■ **Try it**:
Give back exactly the lines that start at the one containing "tax: 10% = 1101.25 -> 10% = 1109.35" and run to the end of the material, leaving out the pictures.

Provided information: Begin

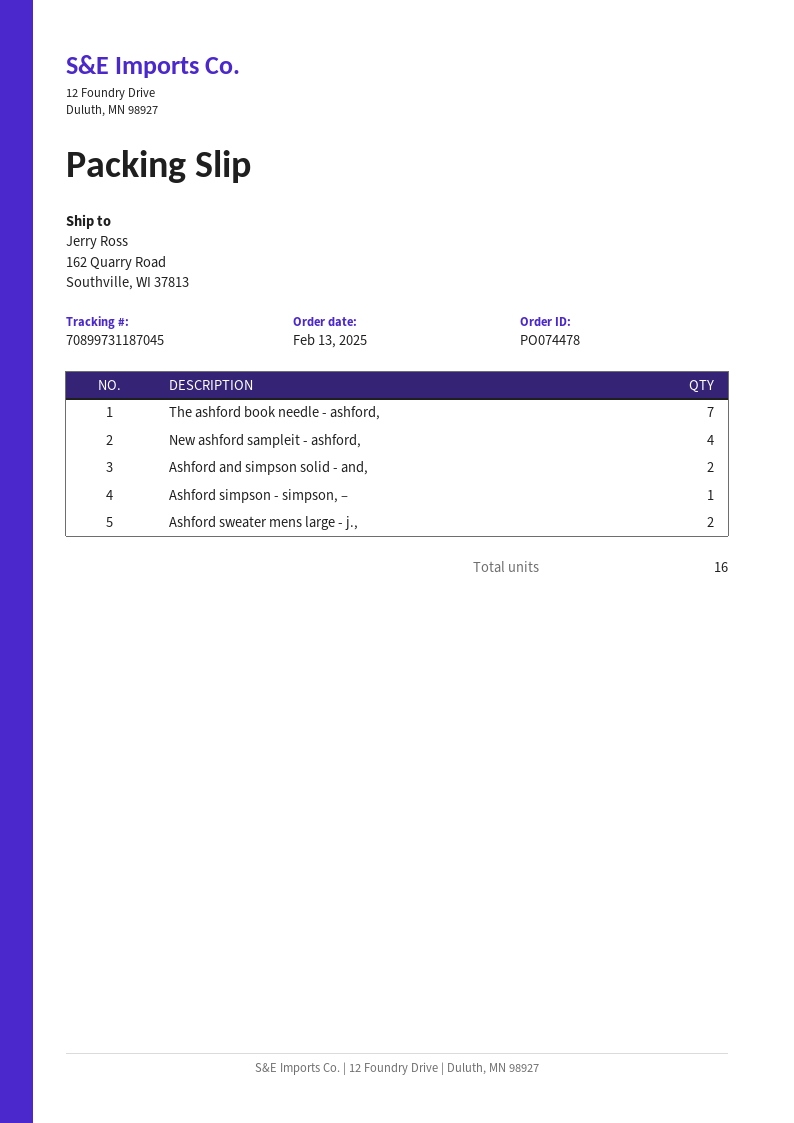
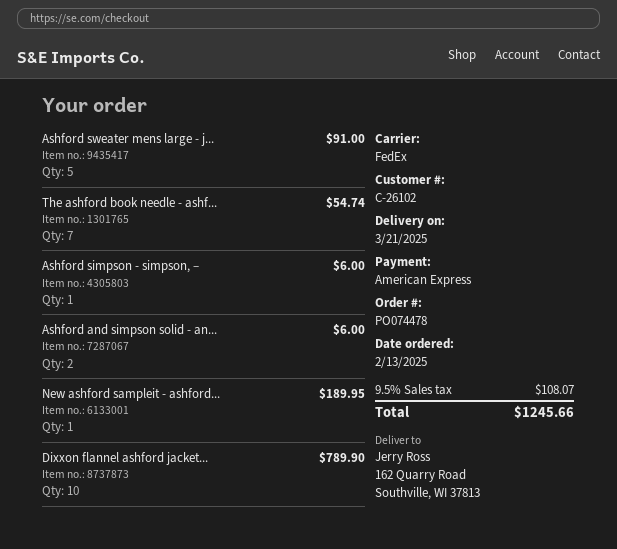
New ashford sampleit - ashford,: 4 -> 1
Ashford sweater mens large - j.,: 2 -> 5
Dixxon flannel ashford jacket...: none -> 10

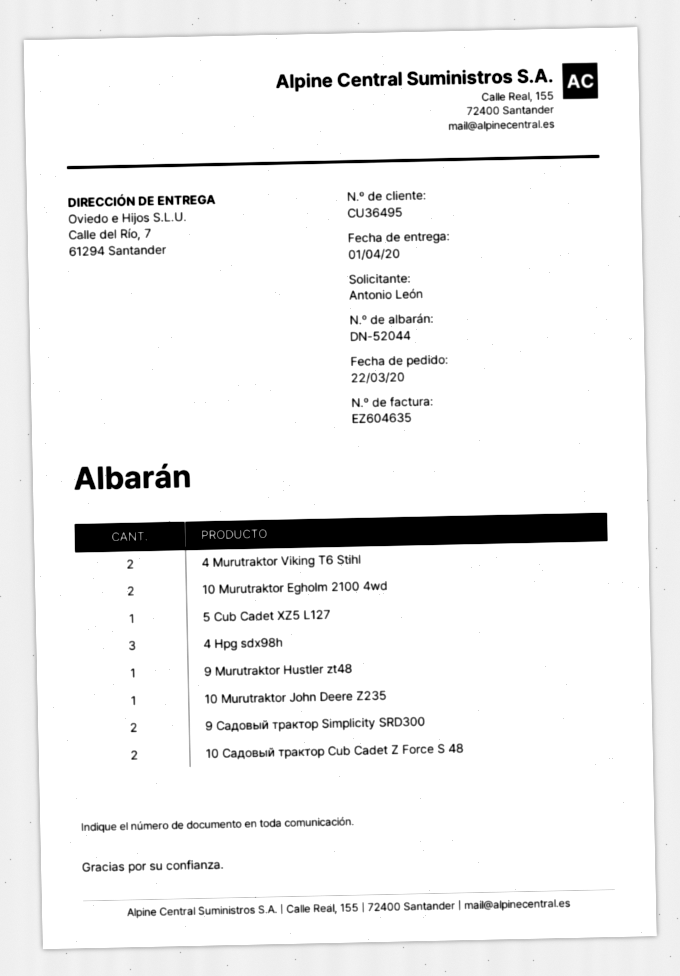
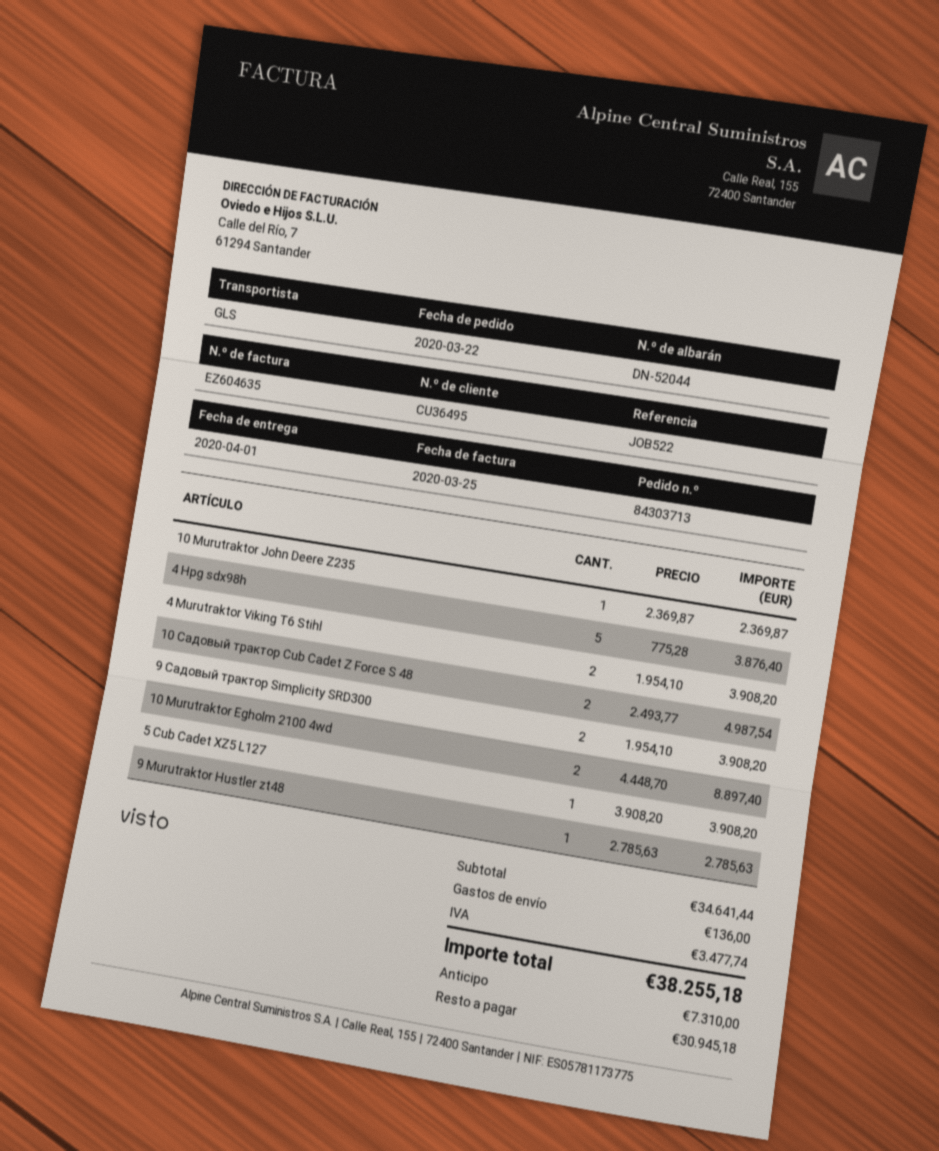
4 Hpg sdx98h: 3 -> 5

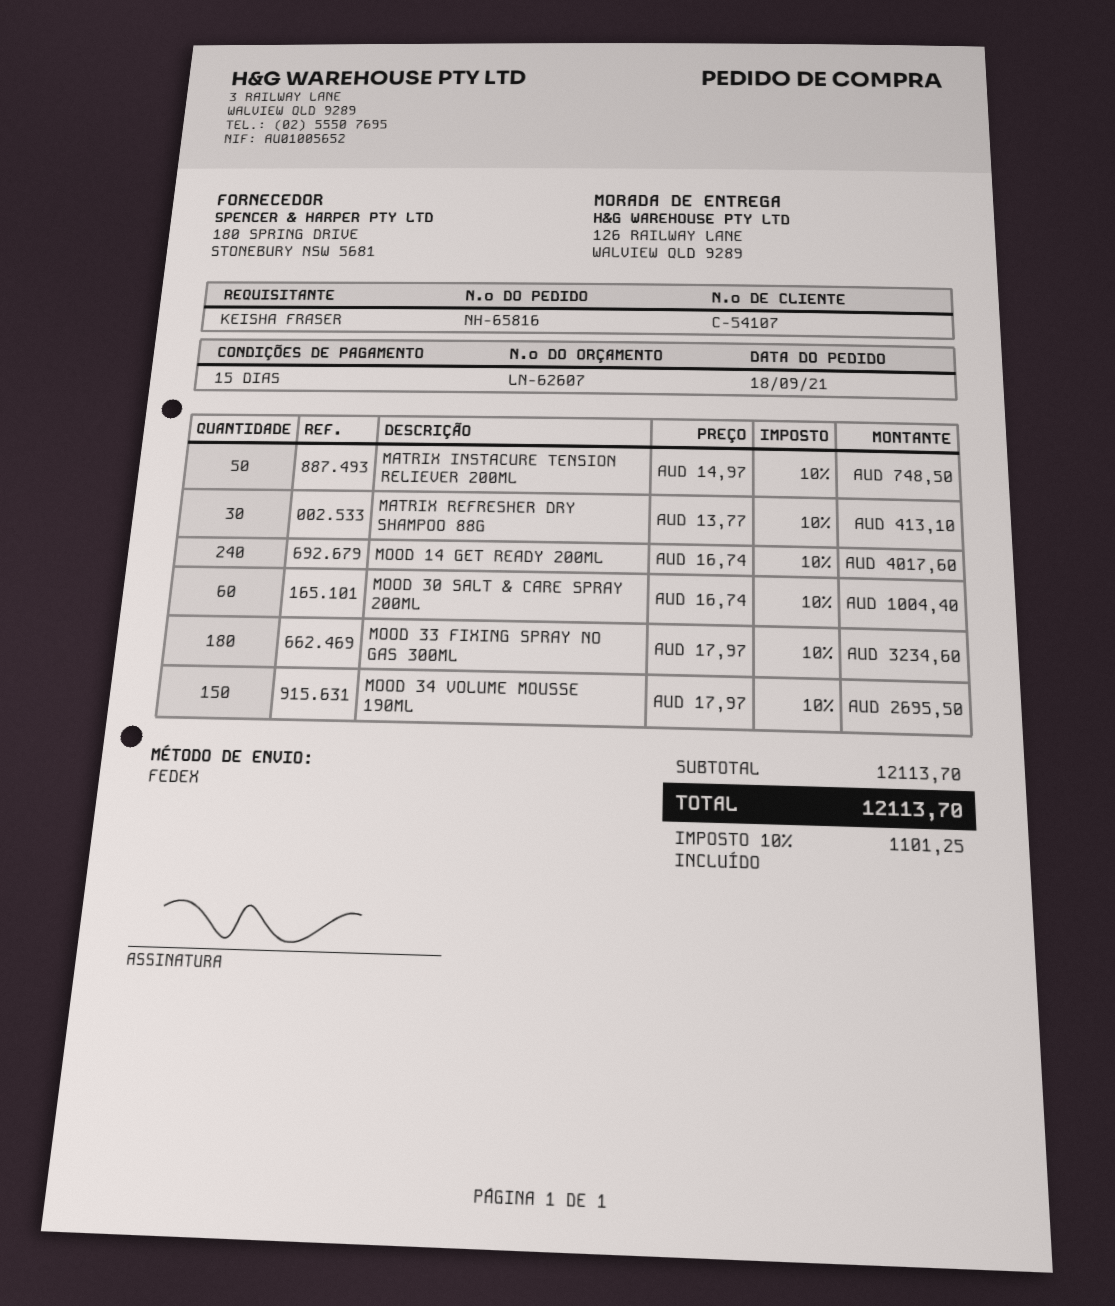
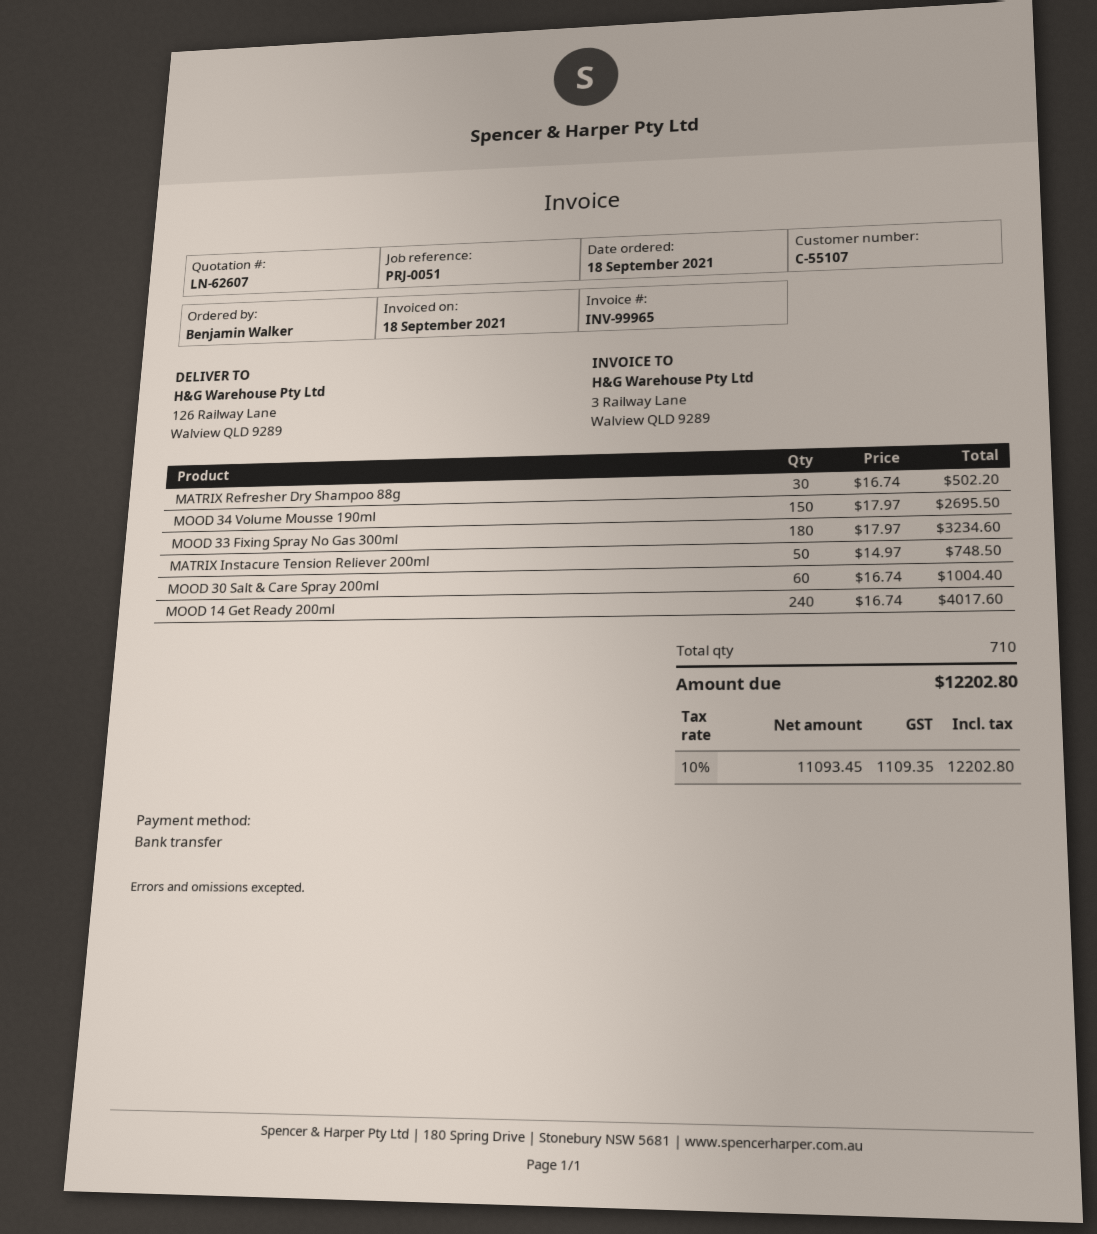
customer number: C-54107 -> C-55107
ordered by: KEISHA FRASER -> Benjamin Walker
MATRIX REFRESHER DRY SHAMPOO 88G: 30 x 13.77 = 413.10 -> 30 x 16.74 = 502.20
tax: 10% = 1101.25 -> 10% = 1109.35
total: 12113.70 -> 12202.80

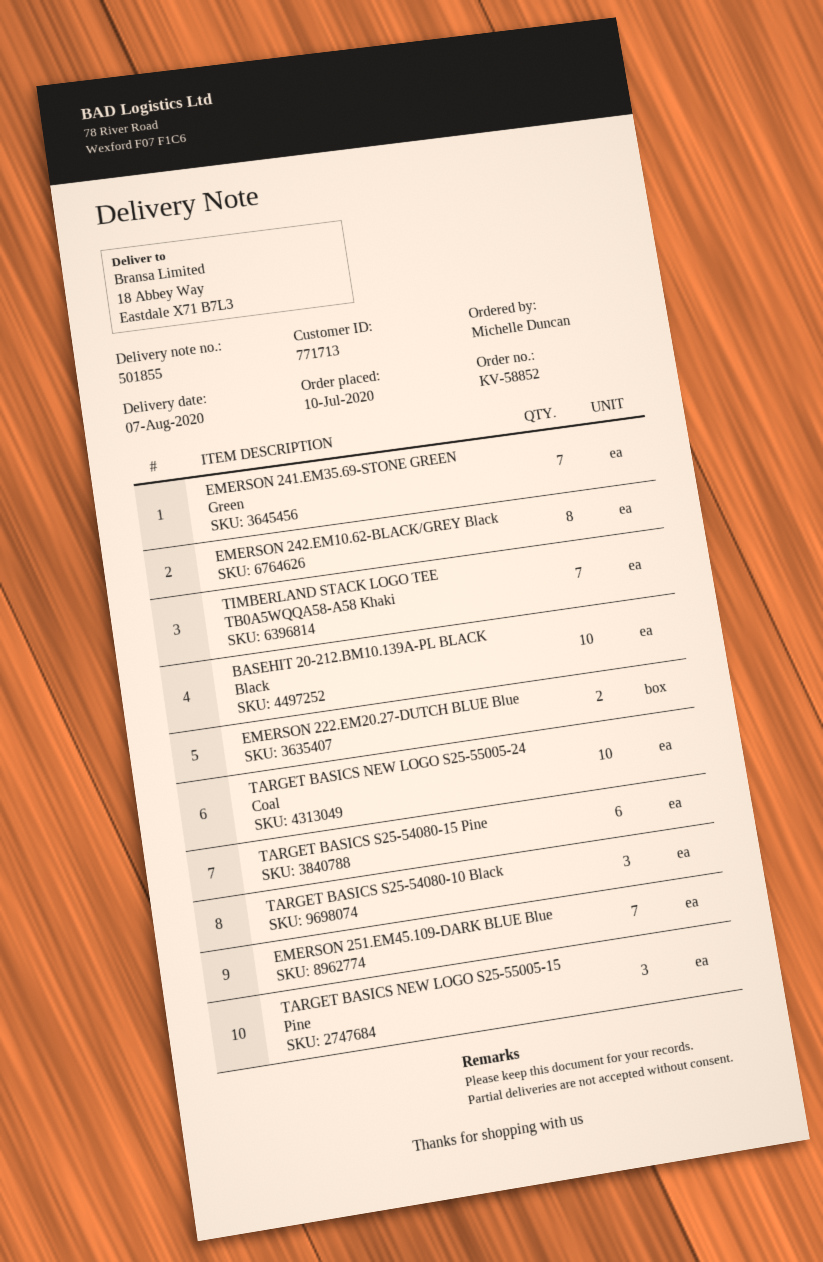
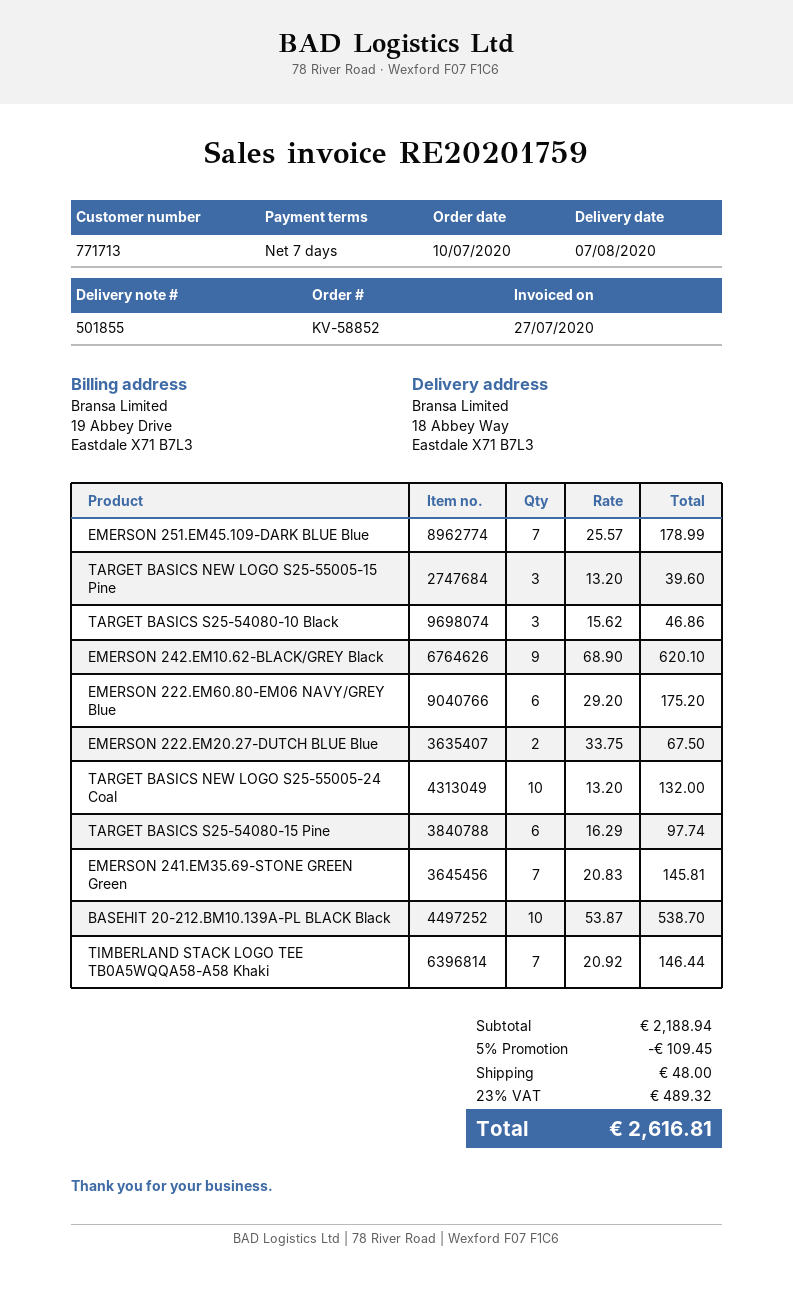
EMERSON 242.EM10.62-BLACK/GREY Black: 8 -> 9
EMERSON 222.EM60.80-EM06 NAVY/GREY Blue: none -> 6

Provided information: End

■ **Exercise solution**:
tax: 10% = 1101.25 -> 10% = 1109.35
total: 12113.70 -> 12202.80

EMERSON 242.EM10.62-BLACK/GREY Black: 8 -> 9
EMERSON 222.EM60.80-EM06 NAVY/GREY Blue: none -> 6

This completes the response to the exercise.